*TASK TO COMPLETE:* Beginning at the top of the data below, restate every line word for word until the line containing "border: 2px solid" has been included, and omit the pictures.

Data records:
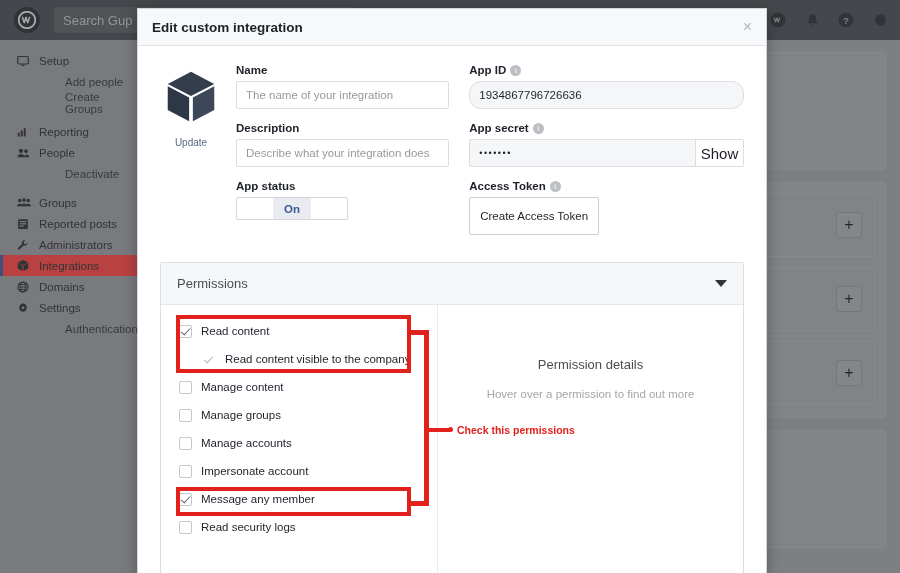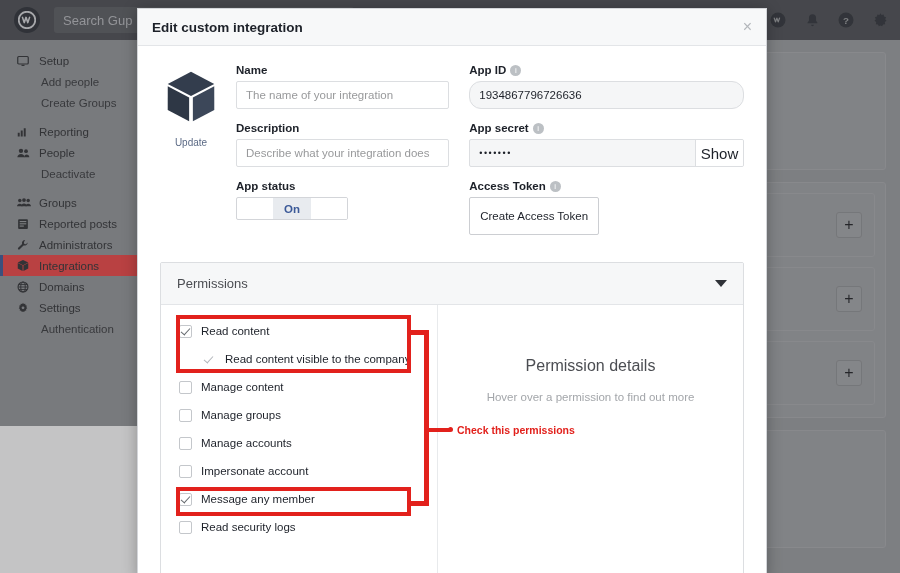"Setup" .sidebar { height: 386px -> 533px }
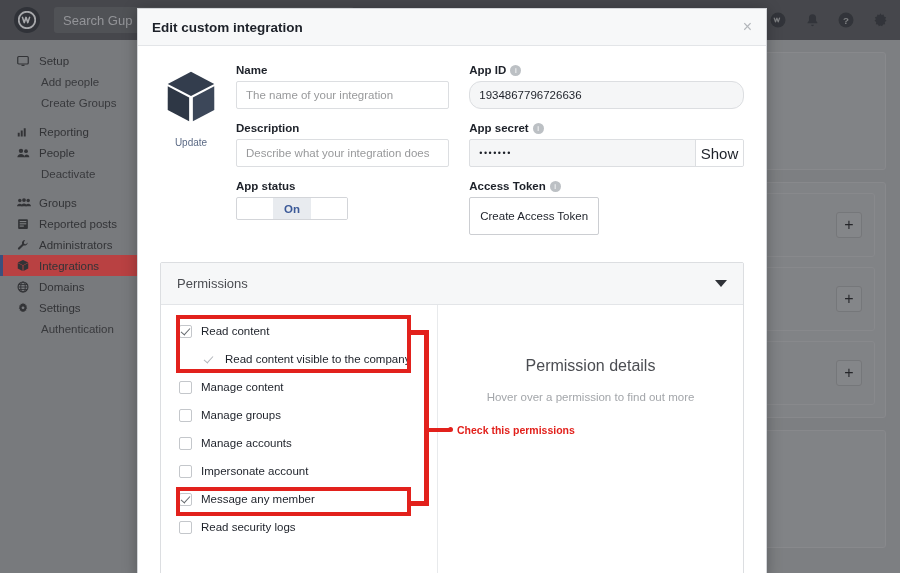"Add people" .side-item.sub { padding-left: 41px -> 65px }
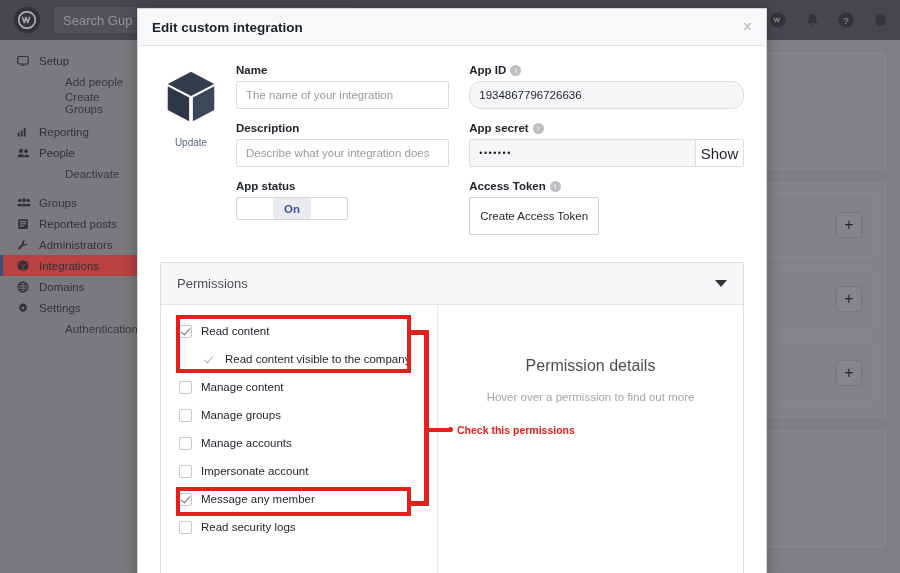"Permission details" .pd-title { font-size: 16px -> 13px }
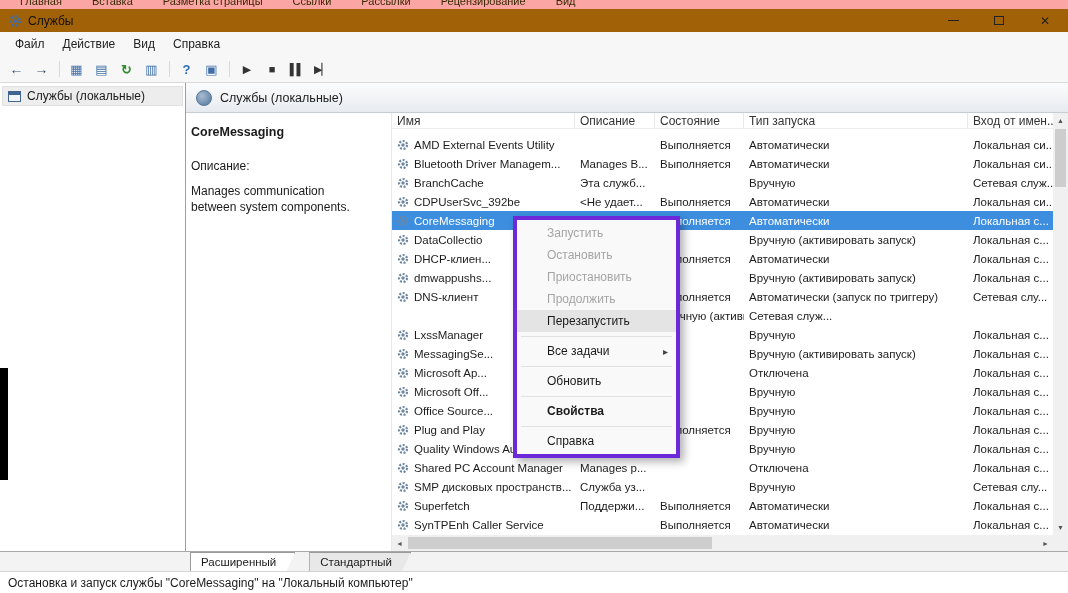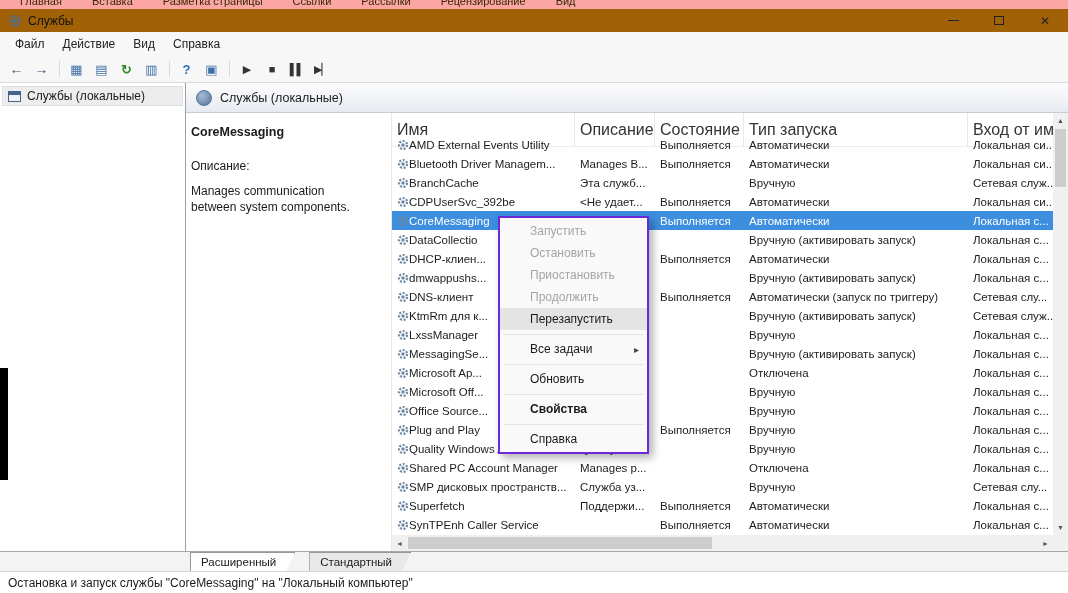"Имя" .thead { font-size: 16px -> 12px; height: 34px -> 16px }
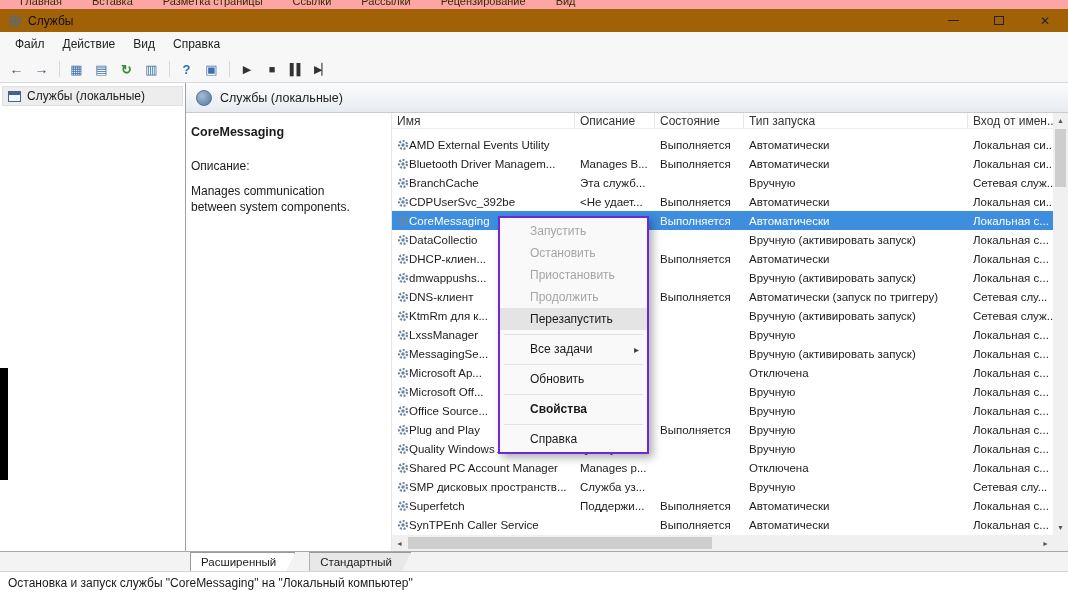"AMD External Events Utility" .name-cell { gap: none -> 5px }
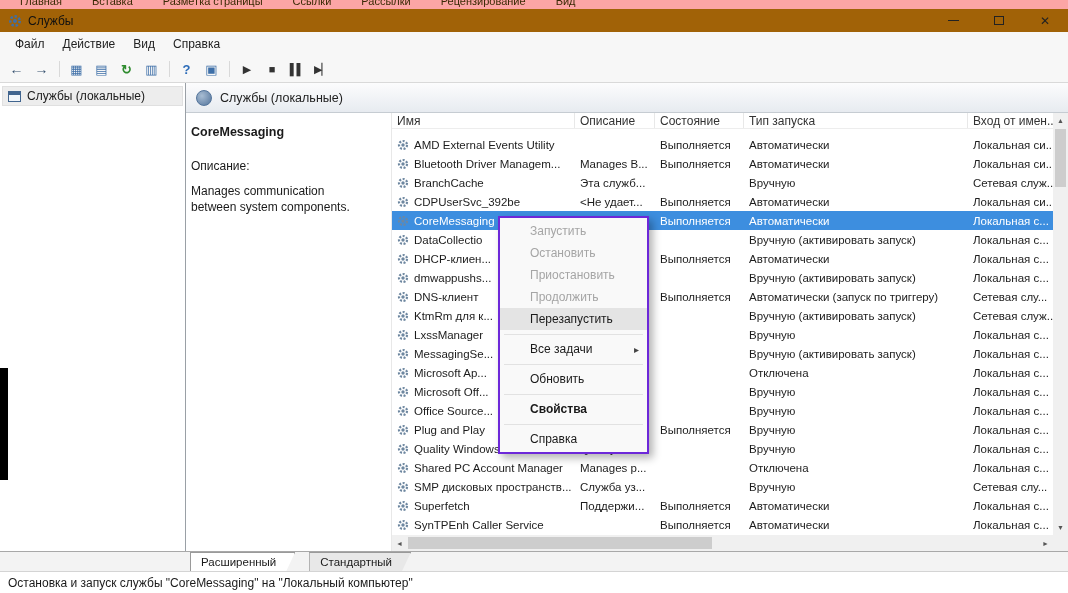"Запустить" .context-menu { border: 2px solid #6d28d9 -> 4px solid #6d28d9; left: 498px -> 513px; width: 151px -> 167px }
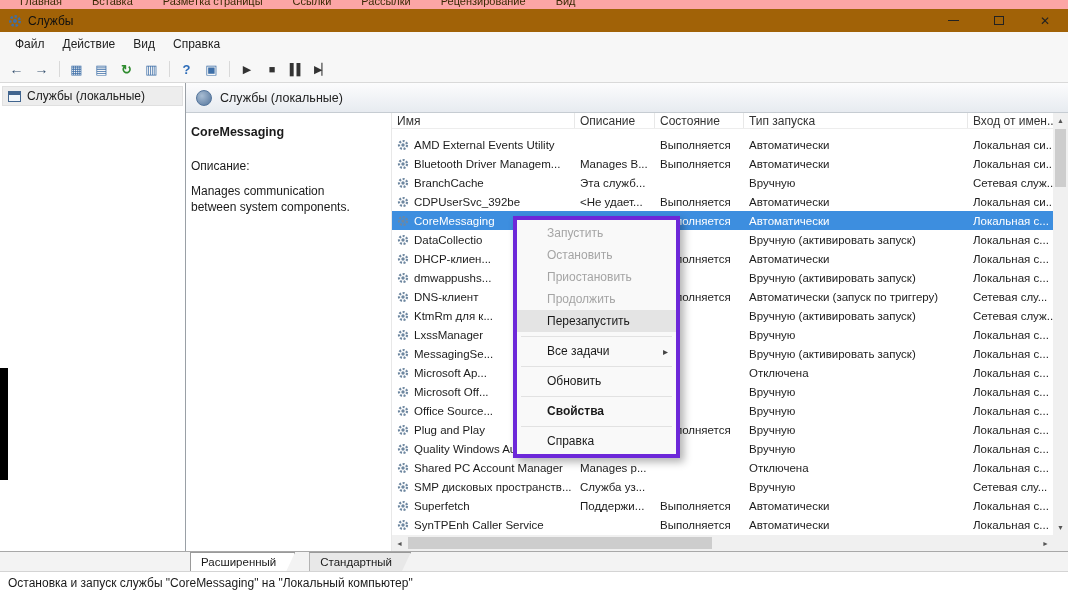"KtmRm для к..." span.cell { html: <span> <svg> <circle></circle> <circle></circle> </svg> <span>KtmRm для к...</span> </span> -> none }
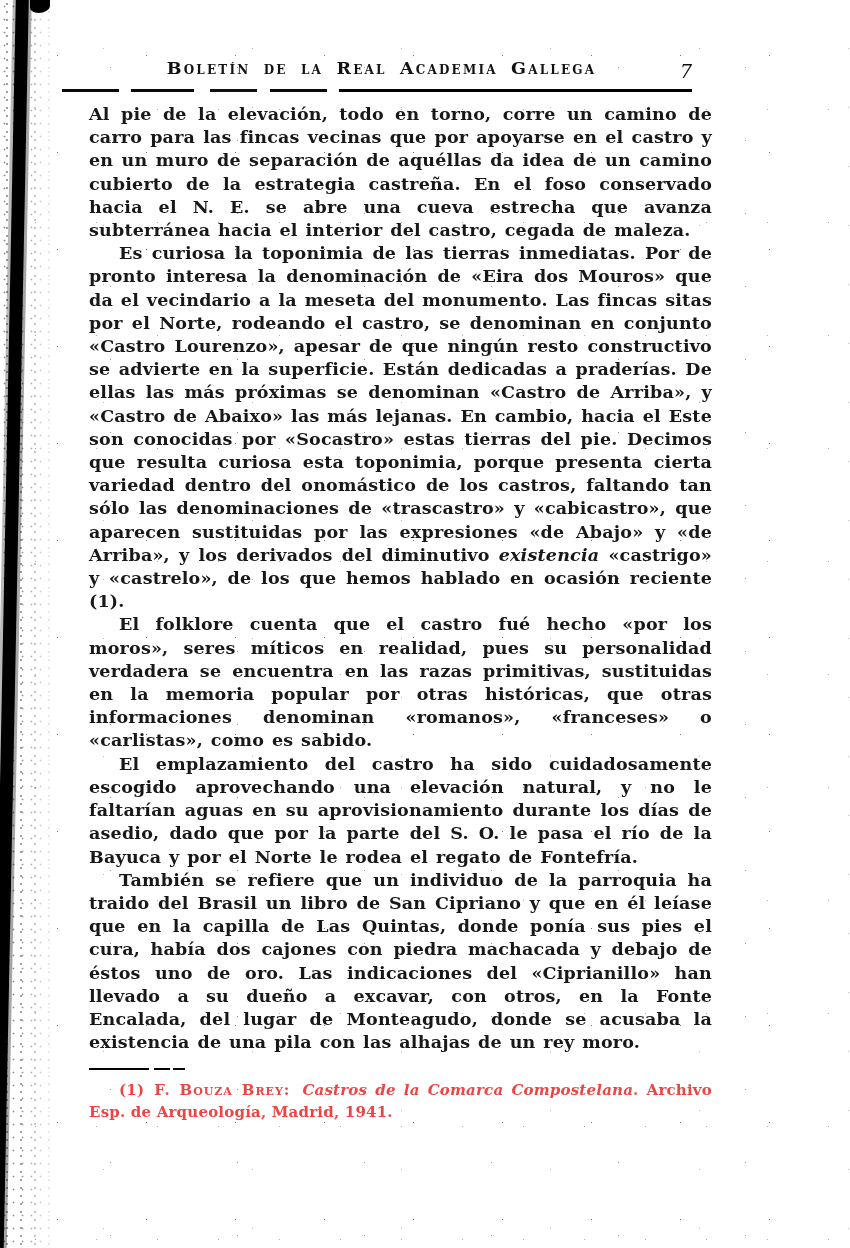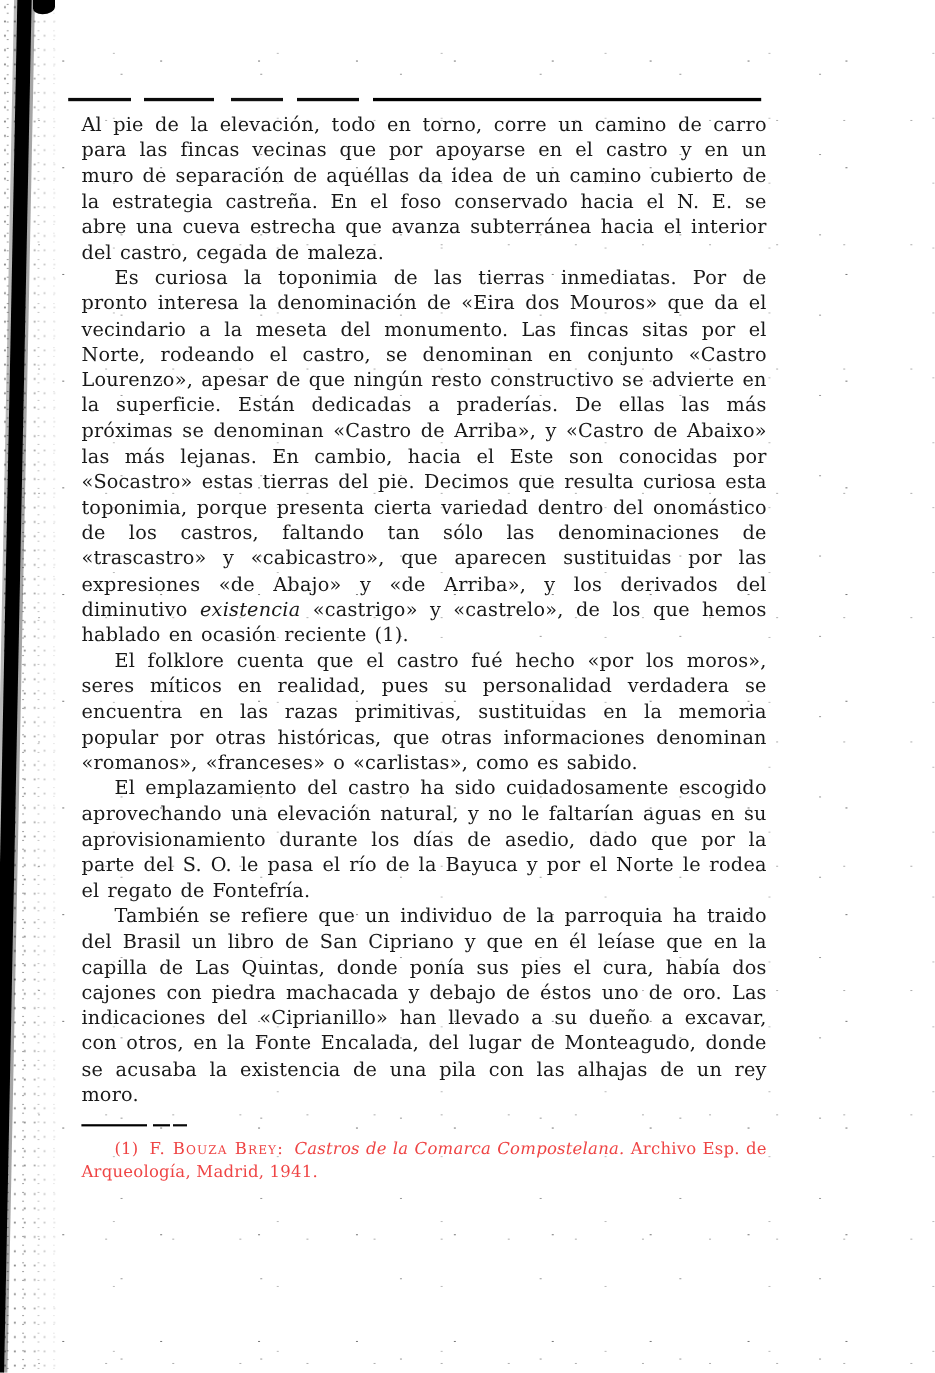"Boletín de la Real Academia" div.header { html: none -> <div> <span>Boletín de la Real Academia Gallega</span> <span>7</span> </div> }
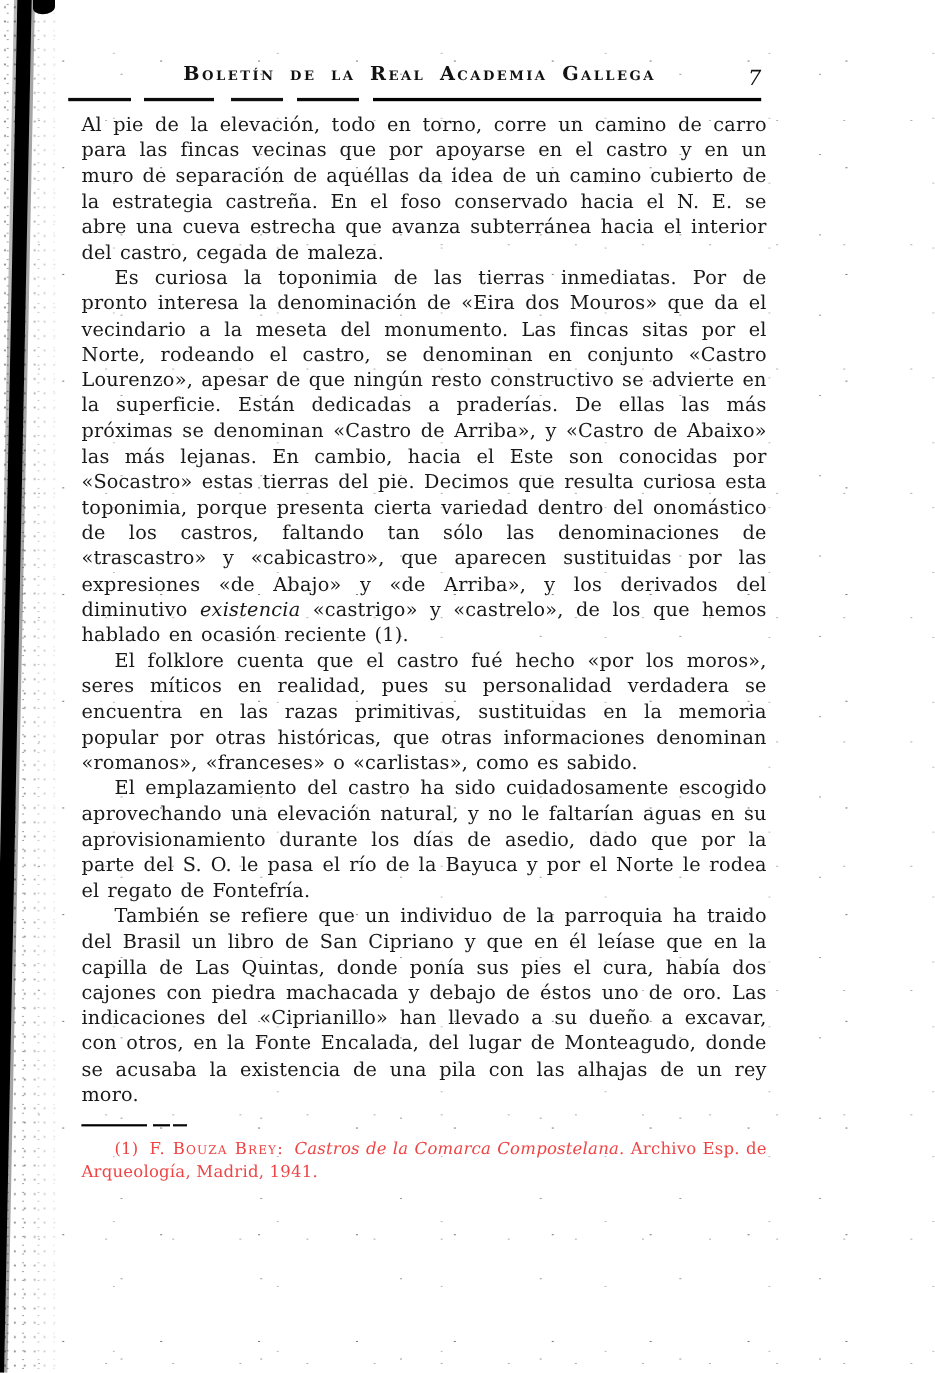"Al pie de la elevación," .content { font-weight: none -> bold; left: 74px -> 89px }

*ANSWER TO THE PROBLEM:*
"Setup" .sidebar { height: 386px -> 533px }
"Add people" .side-item.sub { padding-left: 41px -> 65px }
"Permission details" .pd-title { font-size: 16px -> 13px }
"Имя" .thead { font-size: 16px -> 12px; height: 34px -> 16px }
"AMD External Events Utility" .name-cell { gap: none -> 5px }
"Запустить" .context-menu { border: 2px solid #6d28d9 -> 4px solid #6d28d9; left: 498px -> 513px; width: 151px -> 167px }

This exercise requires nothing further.